Giu 152005
 

[©2001, 2005 Francesco Benvenuto]

Non si sarebbe potuto distinguere quell’edificio dagli altri del quartiere, se non per l’atmosfera raccolta e contegnosa che accoglieva, respingendolo al contempo, chi penetrasse nell’atrio salendo i pochi gradini di fredda pietra grigia.

Solo una volta entrati si sarebbe poi notata l’aria misteriosamente dignitosa assunta dal cortile, che a prima vista invece pareva spoglio quasi al limite dello squallore.

E smorta e grigia era in apparenza tutta quella costruzione, esteriormente niente separava quel cubo di cemento dalle rade e troppo piccole finestre dai tetri palazzi tutti uguali di quel quartiere periferico, ma B., sceso dall’autobus alla fermata che si trovava poco lontano, vi si diresse con passo sicuro come guidato da un infallibile istinto.

Infine era quella la scuola! Modesta certo e assai poco prestigiosa, assai lontana per fama e per il lustro dei propri insegnanti da quelle superbe istituzioni del centro a cui lo stesso pensiero di B. neppure osava accostarsi, ma pur sempre parte con loro di quel medesimo apparato che con sublime esattezza formava e sfornava, ogni anno da molti anni, gli educati e perfetti cittadini di quella prospera nazione.

In fondo non sarebbe importato, si disse B, esser penetrati nel tempio dalla porta di servizio, una volta percorsi i lunghi corridoi ci si sarebbe infine pur sempre ritrovati all’interno del sacrario, esattamente come chi fosse invece entrato con tutti gli onori dall’ingresso principale.

Un poco intimorito B. si inoltrò al di là della portineria deserta, nella vasta sala illuminata a giorno dove i passi risuonavano come colpi d’accetta e ogni minimo rumore si rifletteva echeggiando dalle lontane pareti.
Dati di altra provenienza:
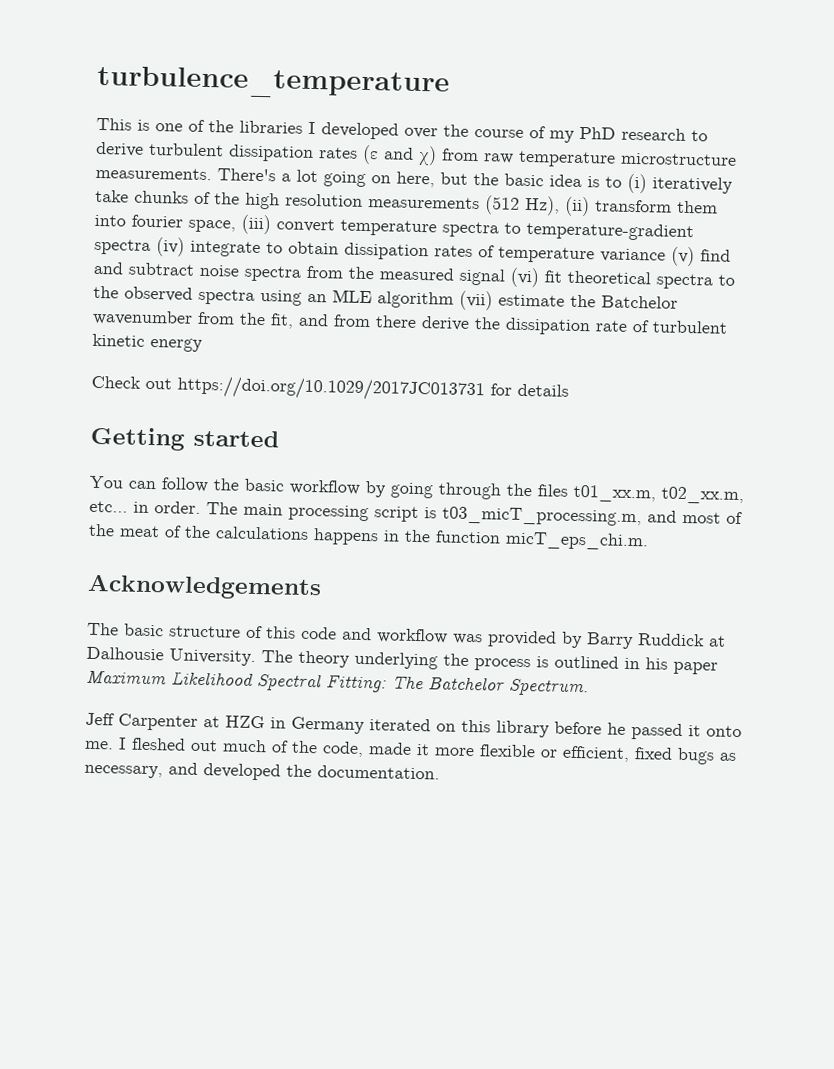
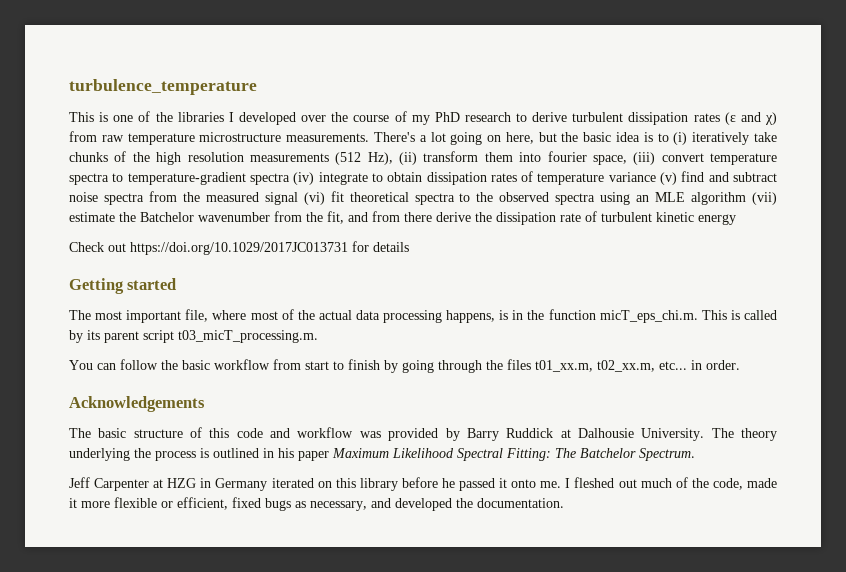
(279, 438) none -> [69,309,777,323] [69,330,318,343] // The most important file, where most of the actual data processing happens, is in the function micT_eps_chi.m. This is called by its parent script t03_micT_processing.m.
(360, 487) none -> [273,359,380,370] from start to finish
[206,502,743,527] [88,523,649,551] The main processing script is t03_micT_processing.m, and most of the meat of the calculations happens in the function micT_eps_chi.m. -> (740, 365) none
Una voce improvvisa alle sue spalle lo fece trasalire.

“Benvenuto, professore!”

Si girò a ringraziare il giovane allampanato e ben vestito, dalla barba ben curata, “anche lei insegna qui?”

“Certo che no”, rispose quello ridacchiando, “non sono altro che uno studente del second’anno”.

Un cosí grave errore, e non erano ancora trascorsi due minuti.